By Steve Neavling
Republicans on the Homeland Security Committee voted early Wednesday to push forward with plans to impeach Homeland Security Secretary Alejandro Mayorkas for a “willful and systematic” refusal to enforce immigration laws and a “breach of public trust.”
The committee voted 18 to 15 along party lines to approve two articles of impeachment, The New York Times reports.
The full House is expected to vote on the articles of impeachment as early as next week, despite having no evidence that Mayorkas committed a crime.
The last time a cabinet member was impeached was 1876. William Belknap, the secretary of war for President Ulysses Grant, was impeached for his role in a trader post scandal, but he was acquitted by the Senate.
If the House follows through with Mayorkas’ impeachment, the Democratic-controlled Senate is also expected to reject the measure. A two-thirds majority is needed to convict and remove Mayorkas.
The House committee meeting carried on all day and went past midnight as Republicans stated their case.
“Secretary Mayorkas has put his political preferences above following the law,” Rep. Mark E. Green, R-Tenn., and chairman of the panel, said at the start of Tuesday’s session.
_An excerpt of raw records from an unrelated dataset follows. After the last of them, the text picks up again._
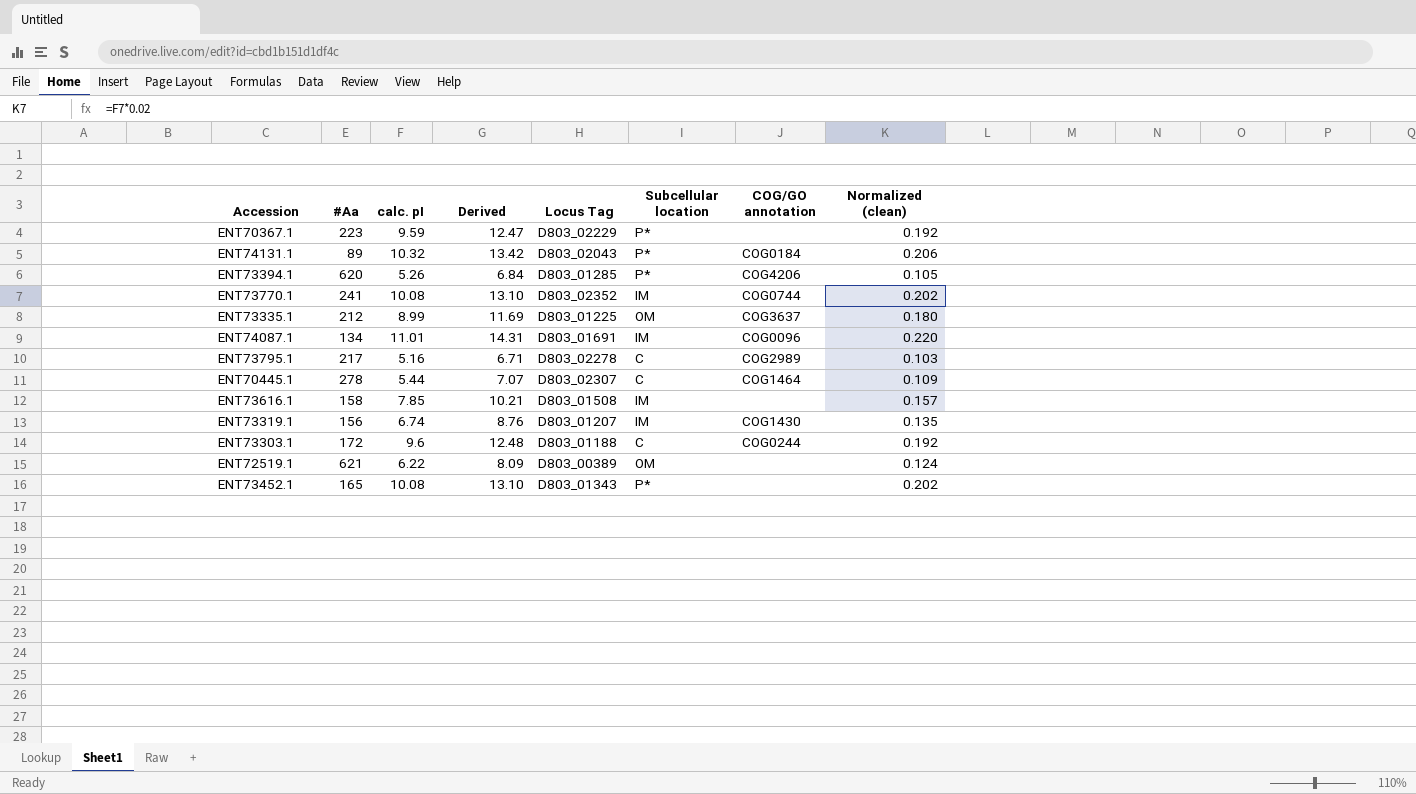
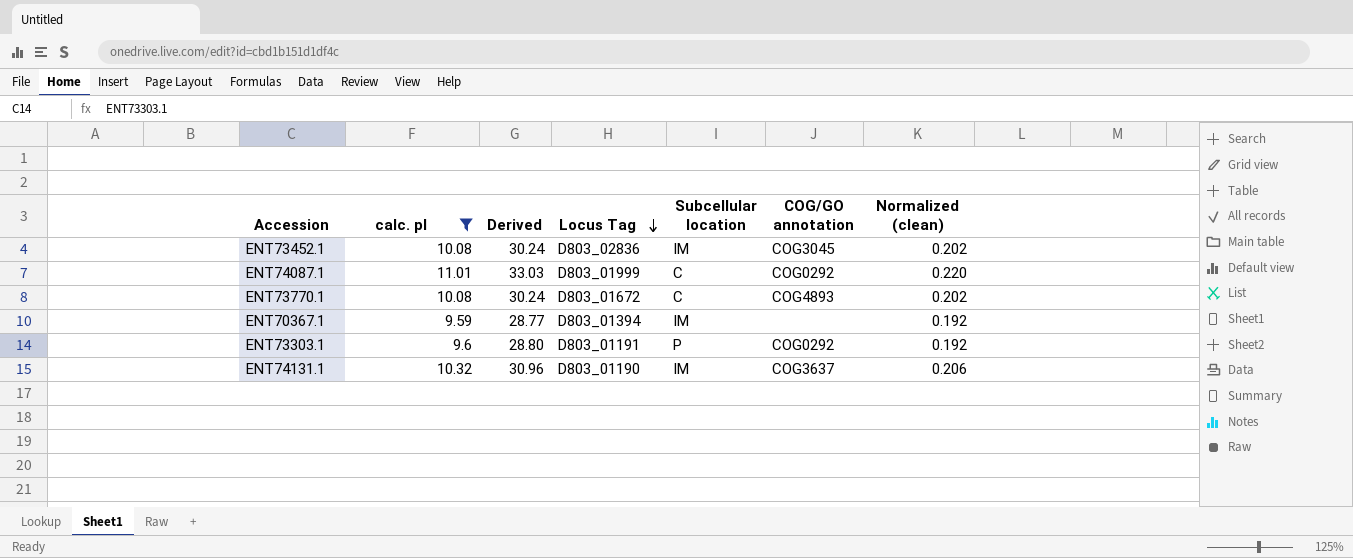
filter: none -> calc. pI >= 9.59
row order: none -> Locus Tag descending
column #Aa | position: 2 -> none
column Derived | formula: [calc. pI] * 1.3 -> [calc. pI] * 3
ENT73452.1 | Locus Tag: D803_01343 -> D803_02836
ENT73452.1 | Subcellular location: P* -> IM
ENT73452.1 | COG/GO annotation: none -> COG3045
ENT74087.1 | Locus Tag: D803_01691 -> D803_01999
ENT74087.1 | Subcellular location: IM -> C
ENT74087.1 | COG/GO annotation: COG0096 -> COG0292
ENT73770.1 | Locus Tag: D803_02352 -> D803_01672
ENT73770.1 | Subcellular location: IM -> C
ENT73770.1 | COG/GO annotation: COG0744 -> COG4893
ENT70367.1 | Locus Tag: D803_02229 -> D803_01394
ENT70367.1 | Subcellular location: P* -> IM
ENT73303.1 | Locus Tag: D803_01188 -> D803_01191
ENT73303.1 | Subcellular location: C -> P
ENT73303.1 | COG/GO annotation: COG0244 -> COG0292
ENT74131.1 | Locus Tag: D803_02043 -> D803_01190
ENT74131.1 | Subcellular location: P* -> IM
ENT74131.1 | COG/GO annotation: COG0184 -> COG3637

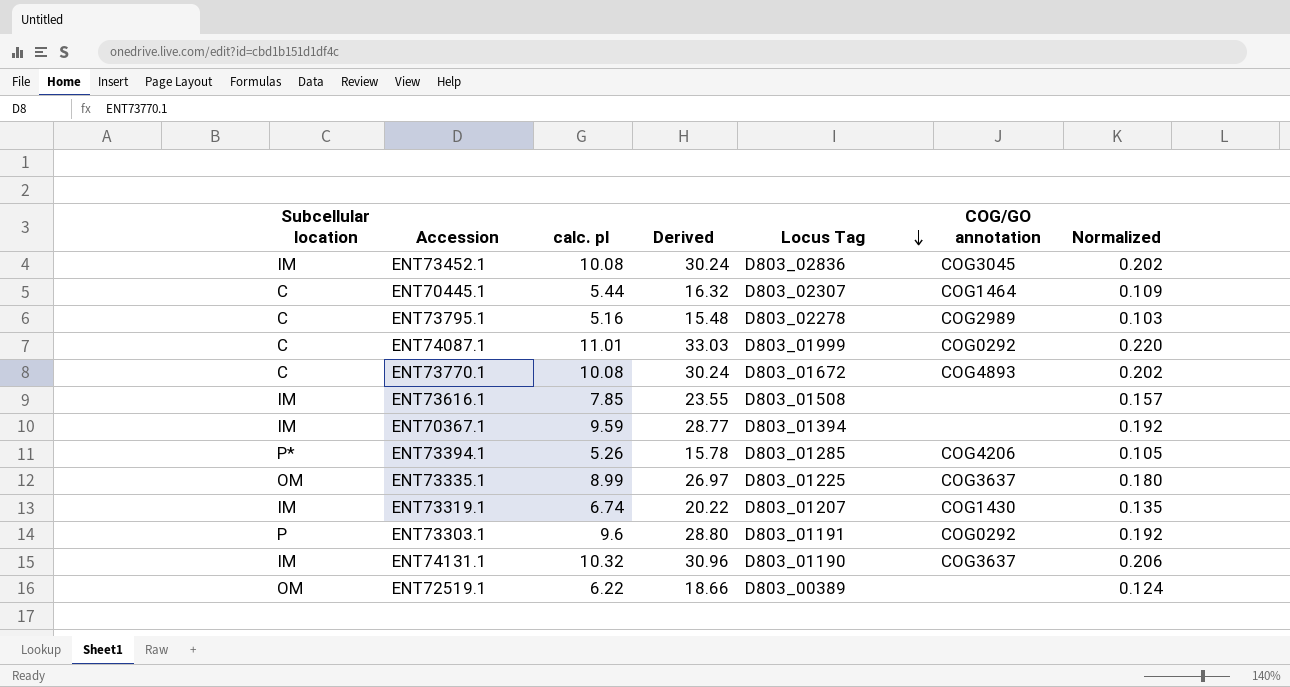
filter: calc. pI >= 9.59 -> none
column Subcellular location | position: 5 -> 1
column name: Normalized (clean) -> Normalized

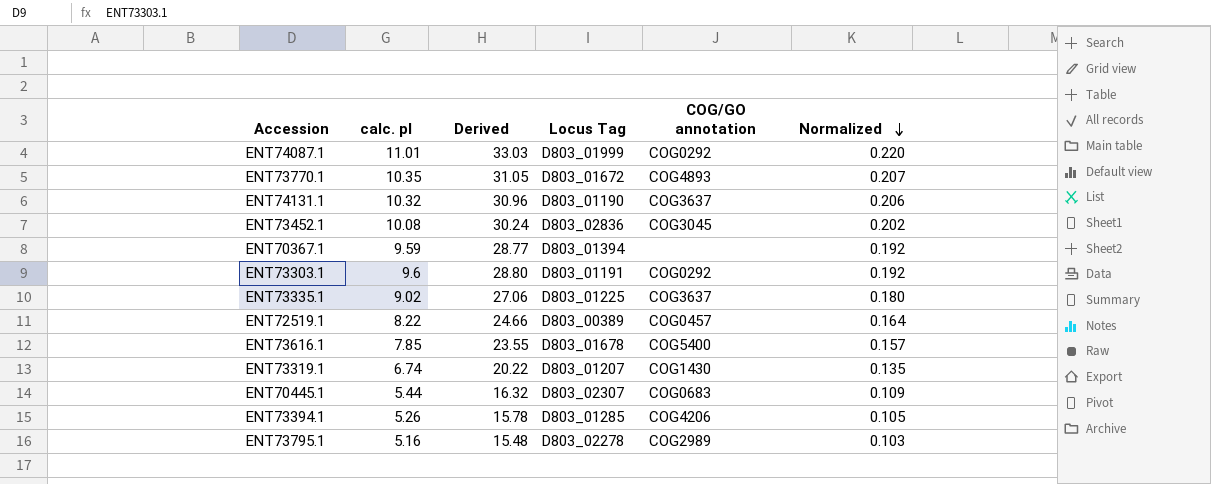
row order: Locus Tag descending -> Normalized descending
column Subcellular location | position: 1 -> none
ENT73770.1 | calc. pI: 10.08 -> 10.35
ENT73770.1 | Derived: 30.24 -> 31.05
ENT73770.1 | Normalized: 0.202 -> 0.207
ENT73335.1 | calc. pI: 8.99 -> 9.02
ENT73335.1 | Derived: 26.97 -> 27.06
ENT72519.1 | calc. pI: 6.22 -> 8.22
ENT72519.1 | Derived: 18.66 -> 24.66
ENT72519.1 | COG/GO annotation: none -> COG0457
ENT72519.1 | Normalized: 0.124 -> 0.164
ENT73616.1 | Locus Tag: D803_01508 -> D803_01678
ENT73616.1 | COG/GO annotation: none -> COG5400
ENT70445.1 | COG/GO annotation: COG1464 -> COG0683

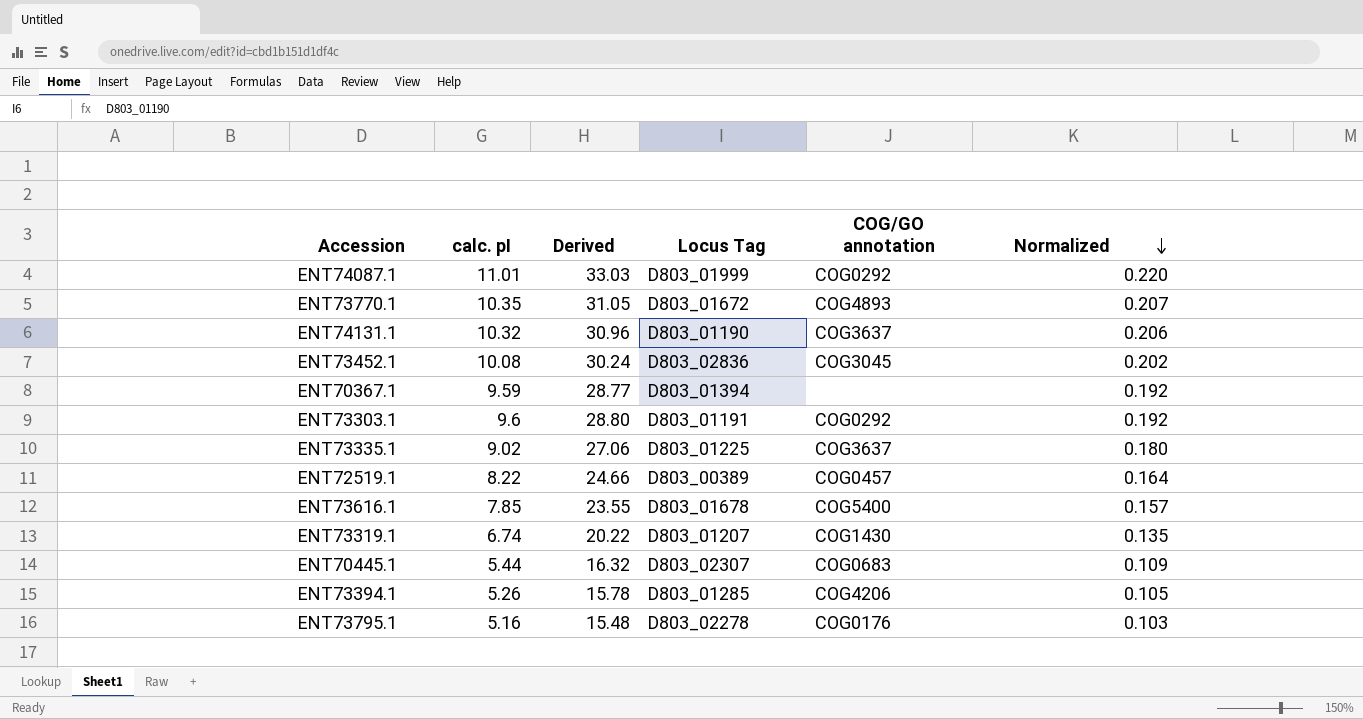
ENT73795.1 | COG/GO annotation: COG2989 -> COG0176

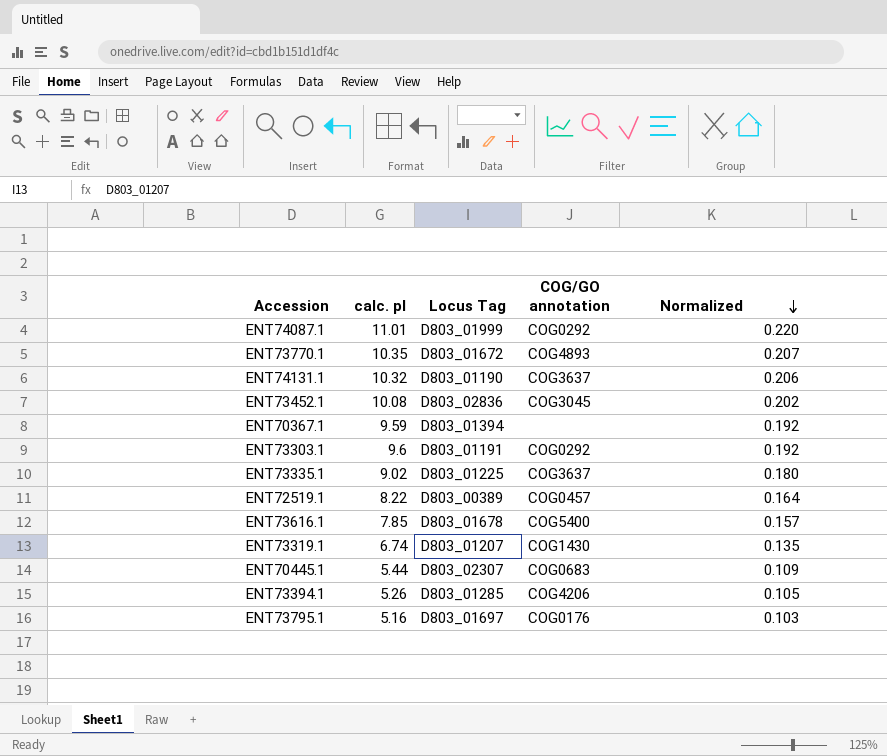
column Derived | formula: [calc. pI] * 3 -> none
ENT73795.1 | Locus Tag: D803_02278 -> D803_01697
He insisted Mayorkas’ border policies “have been catastrophic and have endangered the lives and livelihoods of all Americans.”
Democrats countered that the Biden administration is doing its best to curtail an unprecedented wave of migrants.
“Neither of the impeachment charges the committee will consider today are a high crime or misdemeanor,” said Rep. Bennie Thompson, D-Miss., the panel’s most senior Democrat. He added that House Republicans “don’t want progress. They don’t want solutions. They want a political issue.”